After the sale of marijuana has already been regularized in some North American states such as Ontario or California and other European cities such as Amsterdam or Eindhoven have followed this same path, it is time to ask what would happen in Spain if finally the Government of the nation dared to take that big step towards the regularization of marijuana.
Would the fact that a law finally regularize the cultivation and sale of cannabis would save us Spaniards money? Based on the results presented by the representative of the spokesperson for the ‘Responsible Regulation’ platform, Bernardo Soriano, the answer is yes. And is that according to the estimates of the platform, the Treasury could collect up to 1,200 million euros per year in taxes if this activity was properly structured.

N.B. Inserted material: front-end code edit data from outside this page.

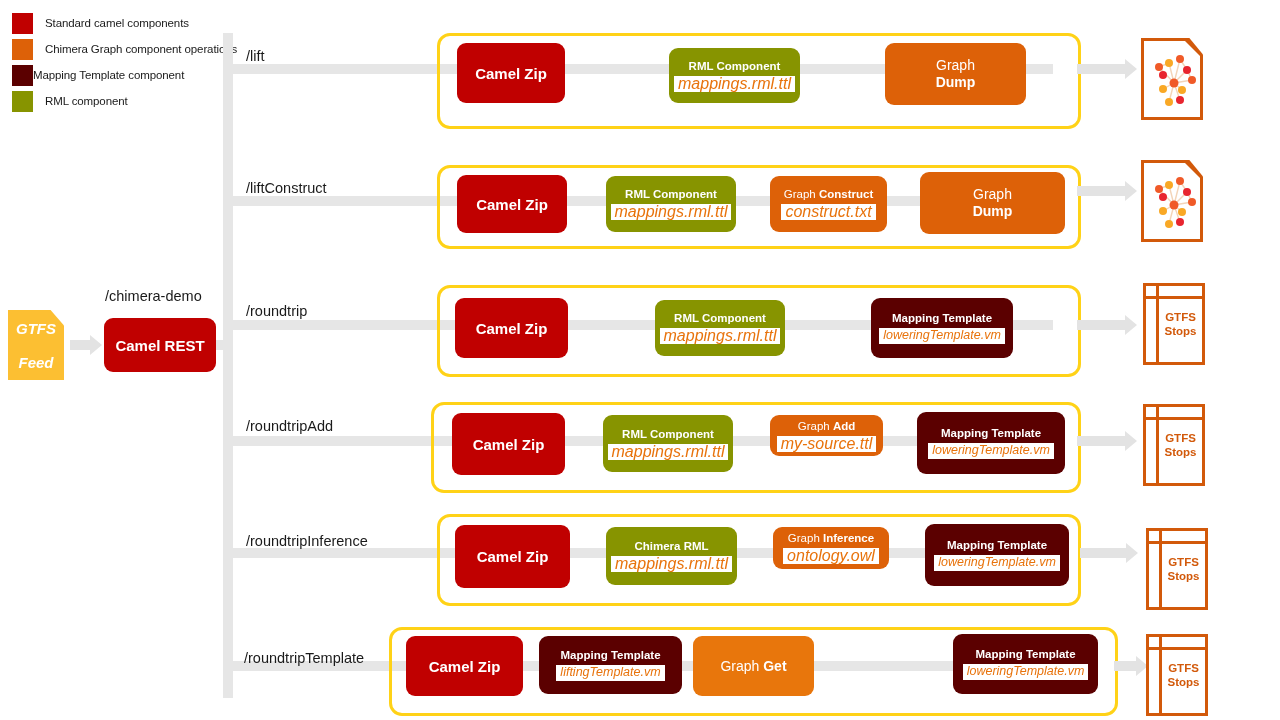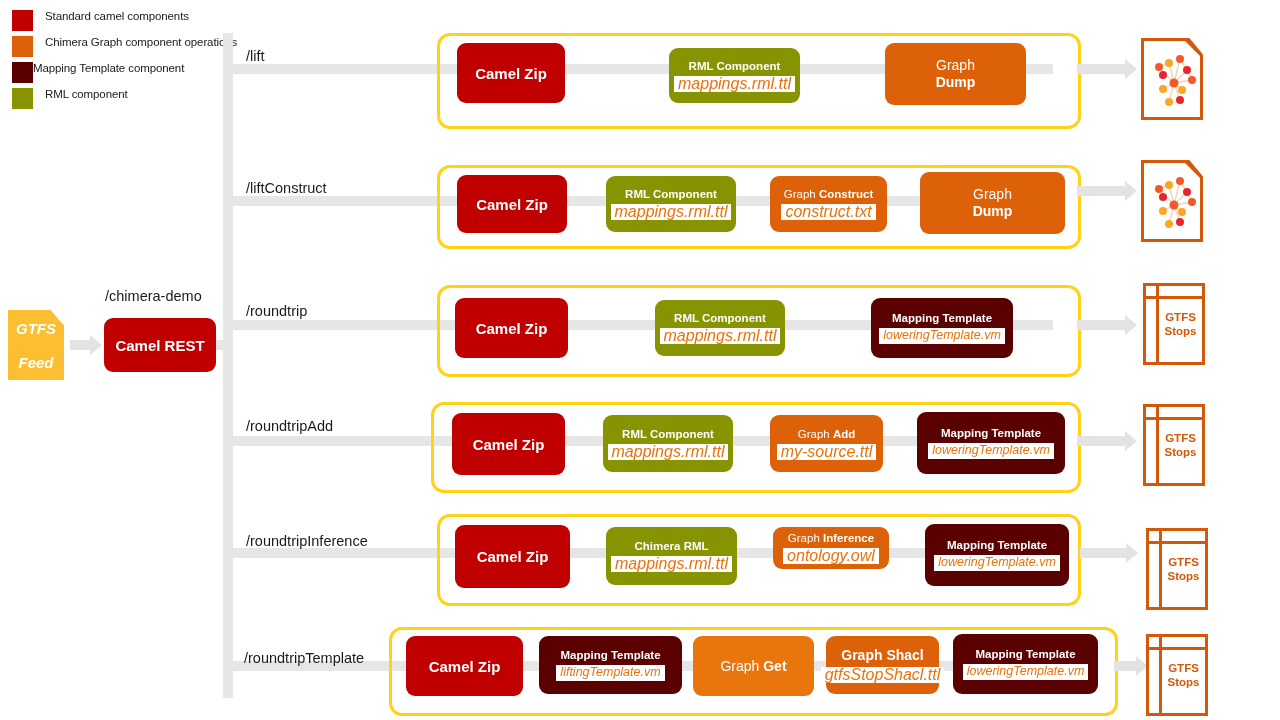--- a/index.html
+++ b/index.html
@@ -12,7 +12,7 @@
 
   
   .legend{position:absolute;left:12px;top:10px;width:300px;}
-  .legend-row{display:flex;align-items:flex-start;height:26px;}
+  .legend-row{display:flex;align-items:center;height:26px;}
   .legend-swatch{width:21px;height:21px;flex:0 0 21px;}
   .legend-label{margin-left:12px;font-size:11.5px;color:#1a1a1a;letter-spacing:-0.1px;white-space:nowrap;}
 

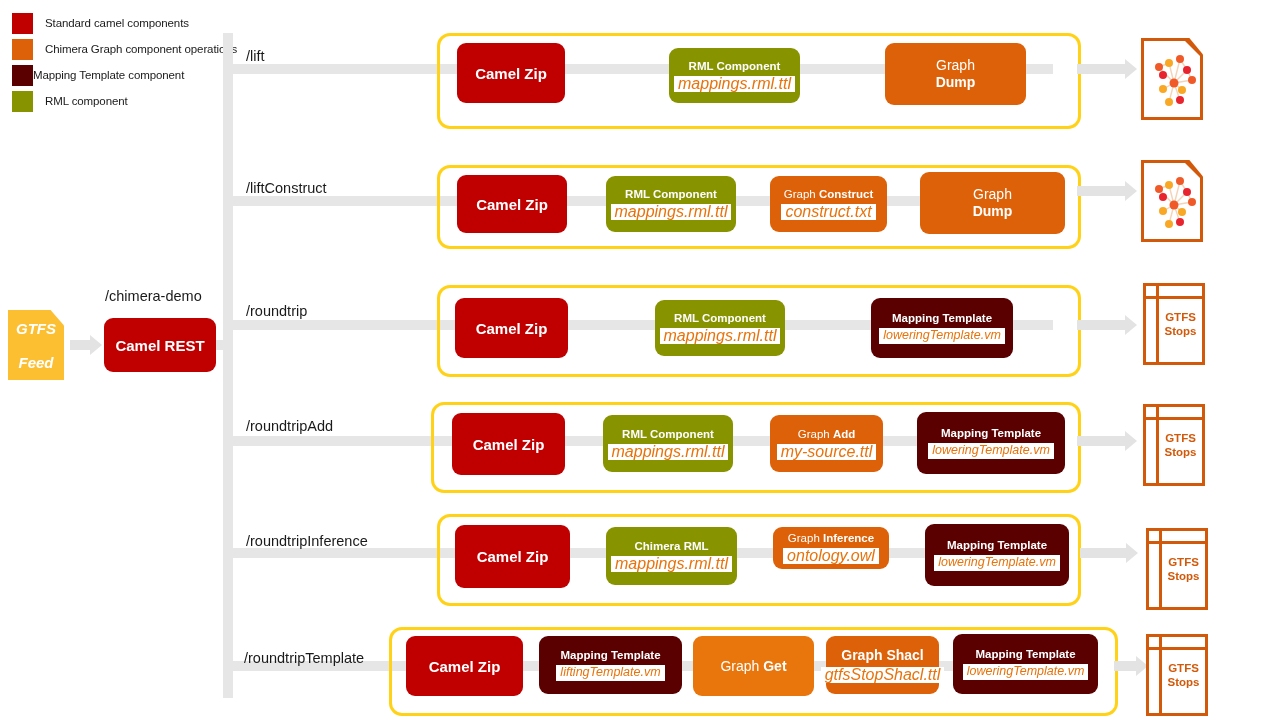--- a/index.html
+++ b/index.html
@@ -299,7 +299,7 @@
     <div class="title t-small">RML Component</div>
     <div class="file">mappings.rml.ttl</div>
   </div>
-  <div class="node n-orange" style="left:770px;top:415px;width:113px;height:57px;">
+  <div class="node n-orange" style="left:770px;top:415px;width:113px;height:41px;">
     <div class="title t-op"><span>Graph</span> <b>Add</b></div>
     <div class="file">my-source.ttl</div>
   </div>

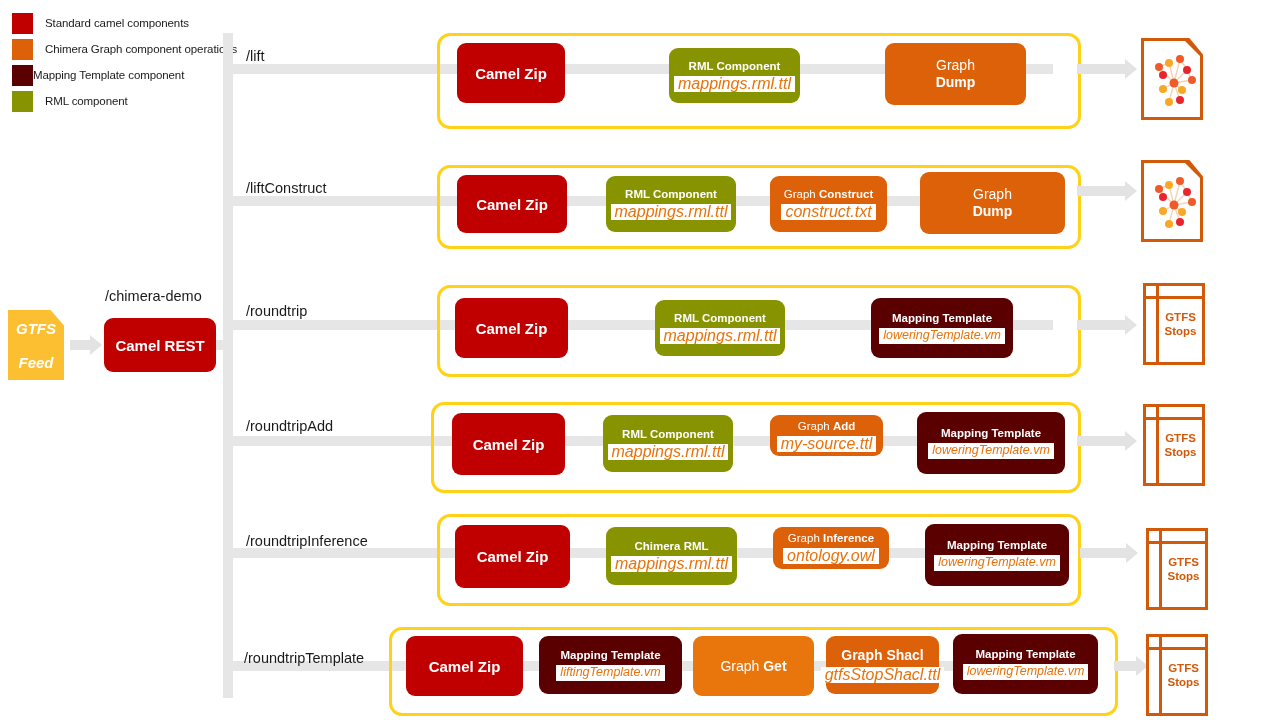--- a/index.html
+++ b/index.html
@@ -368,10 +368,6 @@
   <div class="node n-orange-light" style="left:693px;top:636px;width:121px;height:60px;">
     <div class="title t-dump"><span>Graph</span> <b>Get</b></div>
   </div>
-  <div class="node n-orange" style="left:826px;top:636px;width:113px;height:58px;">
-    <div class="title t-shacl">Graph Shacl</div>
-    <div class="file">gtfsStopShacl.ttl</div>
-  </div>
   <div class="node n-darkred" style="left:953px;top:634px;width:145px;height:60px;">
     <div class="title t-small">Mapping Template</div>
     <div class="file" style="font-size:12.5px">loweringTemplate.vm</div>

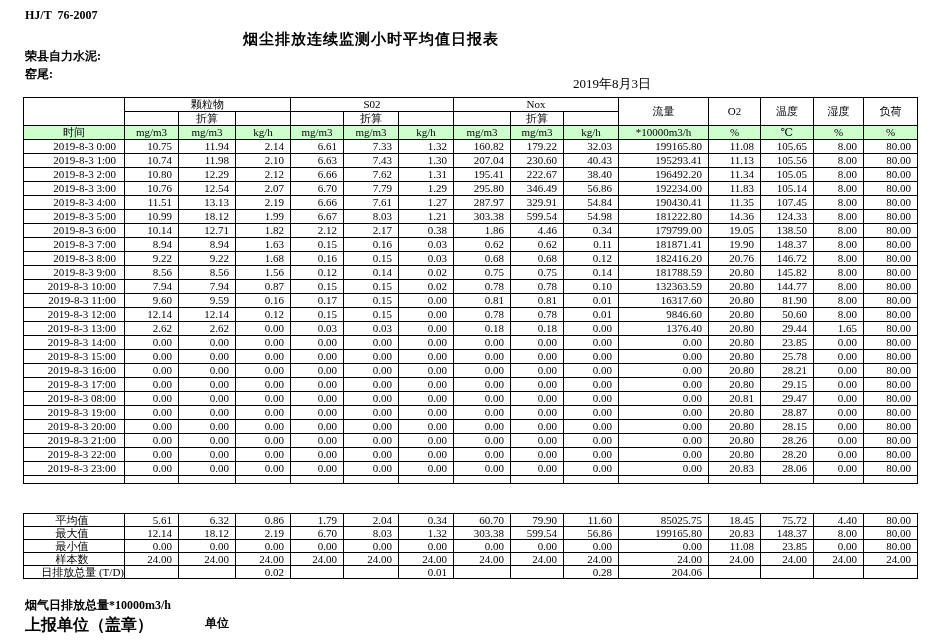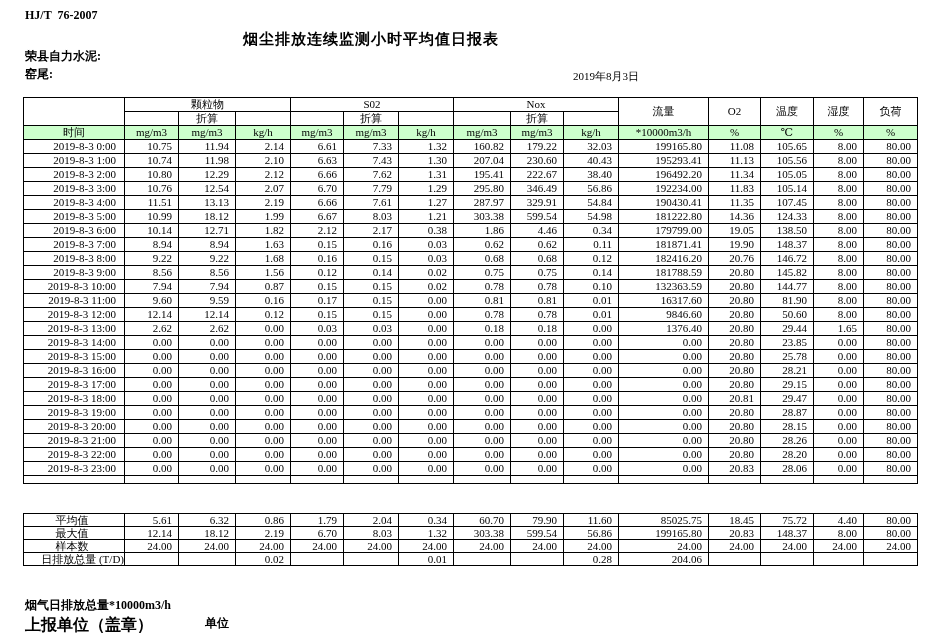--- a/index.html
+++ b/index.html
@@ -14,7 +14,7 @@
   #title { left:223px; top:30px; font-size:15px; font-weight:bold; letter-spacing:1px;margin-left:20px; }
   #company { left:25px; top:48px; font-size:12px; font-weight:bold; }
   #location { left:25px; top:66px; font-size:12px; font-weight:bold; }
-  #date { left:573px; top:69px; font-size:11px; }
+  #date { left:573px; top:75px; font-size:13px; }
 
   #main-table, #summary-table {
     position:absolute; left:23px; border-collapse:collapse; table-layout:fixed;border-radius:13px;

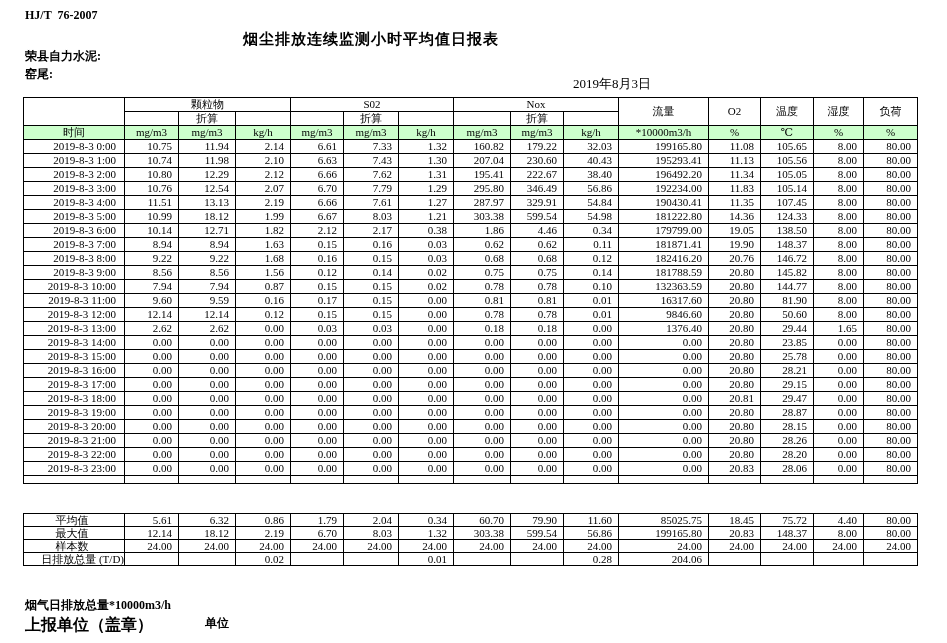--- a/index.html
+++ b/index.html
@@ -414,7 +414,7 @@
         <td class="num">80.00</td>
       </tr>
       <tr>
-        <td class="time">2019-8-3 18:00</td>
+        <td class="time">2019-8-3 08:00</td>
         <td class="num">0.00</td>
         <td class="num">0.00</td>
         <td class="num">0.00</td>

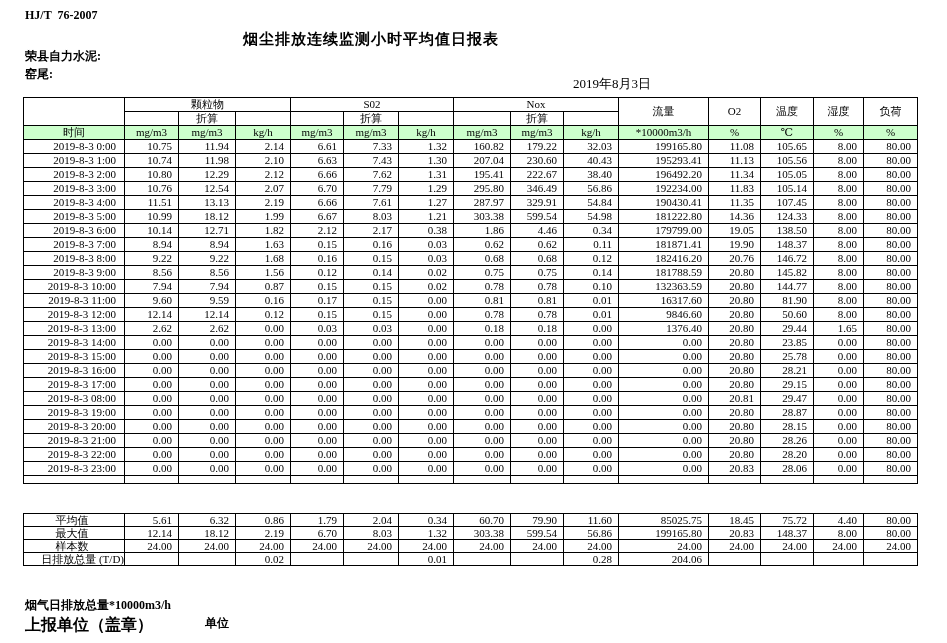--- a/index.html
+++ b/index.html
@@ -589,6 +589,23 @@
         <td class="num">80.00</td>
       </tr>
       <tr>
+        <td class="label">最小值</td>
+        <td class="num">0.00</td>
+        <td class="num">0.00</td>
+        <td class="num">0.00</td>
+        <td class="num">0.00</td>
+        <td class="num">0.00</td>
+        <td class="num">0.00</td>
+        <td class="num">0.00</td>
+        <td class="num">0.00</td>
+        <td class="num">0.00</td>
+        <td class="num">0.00</td>
+        <td class="num">11.08</td>
+        <td class="num">23.85</td>
+        <td class="num">0.00</td>
+        <td class="num">80.00</td>
+      </tr>
+      <tr>
         <td class="label">样本数</td>
         <td class="num">24.00</td>
         <td class="num">24.00</td>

The Responsible Regularization it is much more profitable
You don’t have to be an expert in economics to understand that getting out of the black market is immediately increasing state revenue. What the Government of Spain currently collects in levies on products such as tobacco, alcohol or gasoline (special taxes) represents a significant annual benefit for the State coffers.
If marijuana were to be regularized, the benefits that the Treasury could collect per year for this type of activity, taking into account that it is also a booming industry, could even exceed 1,200 million euros. And this is a figure that refers only to indirect taxes But, as Soriano recalls, many other issues should be taken into account in which the Government would be saving money: speedy trials of small traffickers, raids, police investment and of course the outlay involved in having to clean up the image of these areas that become marginal as a consequence of illegal yerba traffic.
With the existing black market, the State misses the opportunity to collect not a single cent of the large amount of money that this business could move in a completely legal and safe way for citizens if it were integrated as a new item of special taxes through new legislation based on the ‘Responsible Regulation’ of cannabis. On the other hand, the liberalization of marijuana would be irremediably linked to the appearance of establishments authorized for the sale and consumption of cannabis, which would also be obliged to pay their corresponding taxes to the State and to legally participate in the growth of an industry. capable of providing millions of turnover in an absolutely legitimate way.
Eliminating illegal trafficking would end crime
Another of the most convincing arguments with which the defenders of the liberalization of marijuana use intend to make the Government of Spain attend to their demands at once is the one that has to do with the elimination of illegal traffic and the consequent decrease in crime. They are two closely related aspects that, in the opinion of those who defend this position, cannot be ignored by those who govern the country.
Any illegal activity (and by this we are not referring only to drug trafficking) implies a series of collateral damages that to a greater or lesser extent always end up being related to violence, extortion and abuse. The large-scale cultivation for illegal marijuana trafficking is an activity that is not left out of this problem and at these levels the underground cannabis industry only empowers drug trafficking networks, promoting violence and retail and with it the marginalization of the most depressed areas.
This fact continues to be a vicious circle as governments allocate more and more resources to put an end to this type of situation instead of channeling those funds towards plans to improve health, education or social integration precisely in those situations. most disadvantaged places on the urban map.
Regularization would not be a panacea, but it would be a big step
Unlike many other substances that are currently marketed (among them tobacco and alcohol) whose abusive consumption has been shown to be harmful to health and yet they can be acquired practically anywhere without too many restrictions (except that of the age) Marijuana has been a stigmatized product by governments and public opinion for many decades.
The origin of this stigma is purely ideological and nowadays it does not even respond to a true commercial interest since from the legal point of view the Government itself would be the first interested in regularizing the cultivation and sale of cannabis.
Would regularization solve all the stigmas that accompany marijuana use? Not much less. If there is one thing true about this whole issue, it is that, as with any other substance that we have already mentioned, abuse and addiction are not recommended. The liberalization of cannabis will not put an end to the misuse of this plant or its many benefits, both recreationally and for medicinal use. But that is nothing new. We already see it constantly in people who do not control the amount of alcohol they drink daily or the number of cigarettes smoked throughout a day, and yet they are two products for which there is absolute permissiveness.
That is why regularizing the cultivation, sale and consumption of marijuana also requires a significant effort on the part of the institutions when it comes to informing the public with real facts about the benefits of moderate cannabis use and to educate the population beyond punitive policies that have not served either to avoid the impact of collateral damage associated with illegal trafficking or to end realities that will always be present, such as addicts.